- Opening Delimiter -
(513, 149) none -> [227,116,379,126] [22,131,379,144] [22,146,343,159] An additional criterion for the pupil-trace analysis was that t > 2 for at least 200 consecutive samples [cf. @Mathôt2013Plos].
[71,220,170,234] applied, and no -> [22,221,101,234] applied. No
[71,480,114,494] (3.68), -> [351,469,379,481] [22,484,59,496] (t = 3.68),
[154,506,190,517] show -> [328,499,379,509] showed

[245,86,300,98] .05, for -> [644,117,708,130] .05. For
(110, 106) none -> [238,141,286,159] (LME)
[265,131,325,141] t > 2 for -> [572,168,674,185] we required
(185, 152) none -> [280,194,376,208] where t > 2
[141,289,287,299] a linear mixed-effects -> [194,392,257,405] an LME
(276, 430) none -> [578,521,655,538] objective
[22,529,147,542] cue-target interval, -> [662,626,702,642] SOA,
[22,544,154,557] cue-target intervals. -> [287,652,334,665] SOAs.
- Closing Delimiter -
- Opening Delimiter -
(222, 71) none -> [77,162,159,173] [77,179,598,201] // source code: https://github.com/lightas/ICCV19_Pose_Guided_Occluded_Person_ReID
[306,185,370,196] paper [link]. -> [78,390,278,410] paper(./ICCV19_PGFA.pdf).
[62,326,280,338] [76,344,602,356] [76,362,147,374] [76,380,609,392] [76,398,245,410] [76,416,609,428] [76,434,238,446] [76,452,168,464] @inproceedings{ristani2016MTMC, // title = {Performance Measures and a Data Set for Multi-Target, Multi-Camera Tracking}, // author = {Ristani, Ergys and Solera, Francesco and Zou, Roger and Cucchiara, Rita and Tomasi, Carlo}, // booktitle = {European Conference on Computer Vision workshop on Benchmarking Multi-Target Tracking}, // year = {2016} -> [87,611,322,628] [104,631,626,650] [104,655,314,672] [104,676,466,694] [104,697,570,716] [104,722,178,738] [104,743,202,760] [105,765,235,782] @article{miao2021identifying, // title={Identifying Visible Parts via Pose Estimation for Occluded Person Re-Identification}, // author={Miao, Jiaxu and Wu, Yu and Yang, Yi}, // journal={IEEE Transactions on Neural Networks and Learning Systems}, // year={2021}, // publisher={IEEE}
- Closing Delimiter -
- Opening Delimiter -
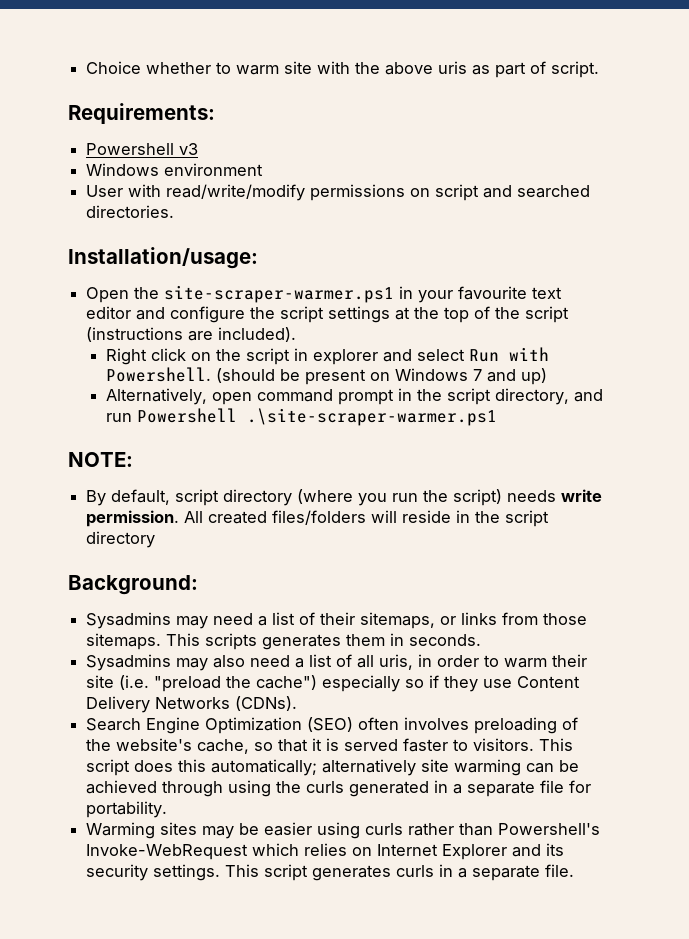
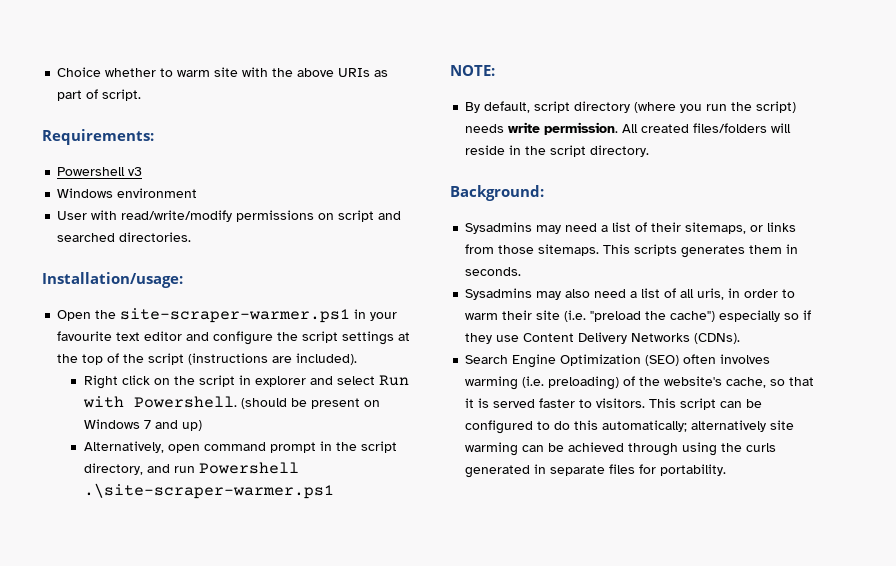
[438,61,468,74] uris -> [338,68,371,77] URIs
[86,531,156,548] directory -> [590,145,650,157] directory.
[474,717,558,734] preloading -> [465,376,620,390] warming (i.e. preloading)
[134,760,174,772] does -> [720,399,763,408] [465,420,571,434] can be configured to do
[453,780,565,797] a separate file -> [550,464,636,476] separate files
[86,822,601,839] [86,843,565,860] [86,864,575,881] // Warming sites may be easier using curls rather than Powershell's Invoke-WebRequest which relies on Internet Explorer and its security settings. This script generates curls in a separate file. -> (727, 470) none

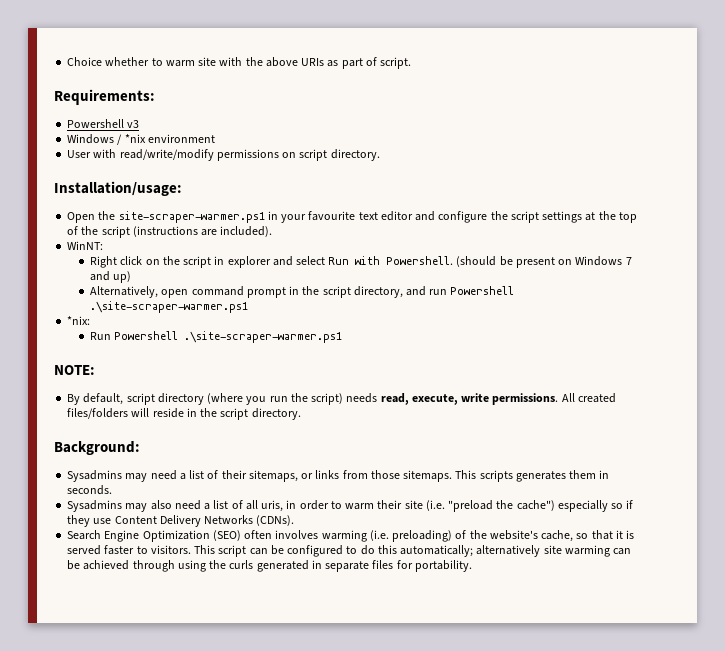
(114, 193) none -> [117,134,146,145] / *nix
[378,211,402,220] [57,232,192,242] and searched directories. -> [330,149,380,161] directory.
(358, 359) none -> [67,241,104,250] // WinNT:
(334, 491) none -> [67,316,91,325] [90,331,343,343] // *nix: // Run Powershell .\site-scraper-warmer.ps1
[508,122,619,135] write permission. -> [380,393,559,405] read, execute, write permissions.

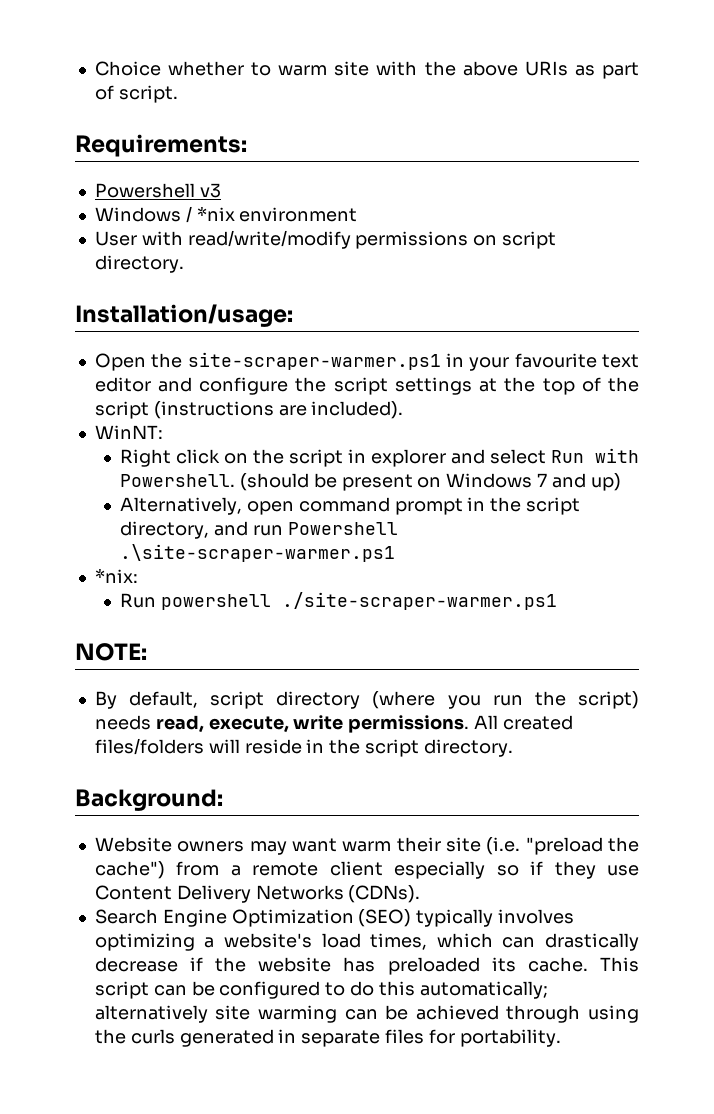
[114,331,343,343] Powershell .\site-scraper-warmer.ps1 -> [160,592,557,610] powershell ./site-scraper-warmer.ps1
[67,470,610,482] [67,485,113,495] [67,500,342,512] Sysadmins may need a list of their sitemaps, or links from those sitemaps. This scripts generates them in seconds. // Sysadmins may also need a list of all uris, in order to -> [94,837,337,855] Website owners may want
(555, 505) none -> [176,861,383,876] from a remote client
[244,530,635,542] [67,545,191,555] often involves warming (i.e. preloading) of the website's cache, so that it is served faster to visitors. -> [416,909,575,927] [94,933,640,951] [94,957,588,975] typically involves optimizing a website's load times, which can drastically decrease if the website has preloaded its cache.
- Closing Delimiter -
Exercise goal —
The listing above holds a line with "(185, 152) none" and a line with "[22,544,154,557] cue-target intervals.". Print the stretch from the first through the second, exactly and alone.

Your response —
(185, 152) none -> [280,194,376,208] where t > 2
[141,289,287,299] a linear mixed-effects -> [194,392,257,405] an LME
(276, 430) none -> [578,521,655,538] objective
[22,529,147,542] cue-target interval, -> [662,626,702,642] SOA,
[22,544,154,557] cue-target intervals. -> [287,652,334,665] SOAs.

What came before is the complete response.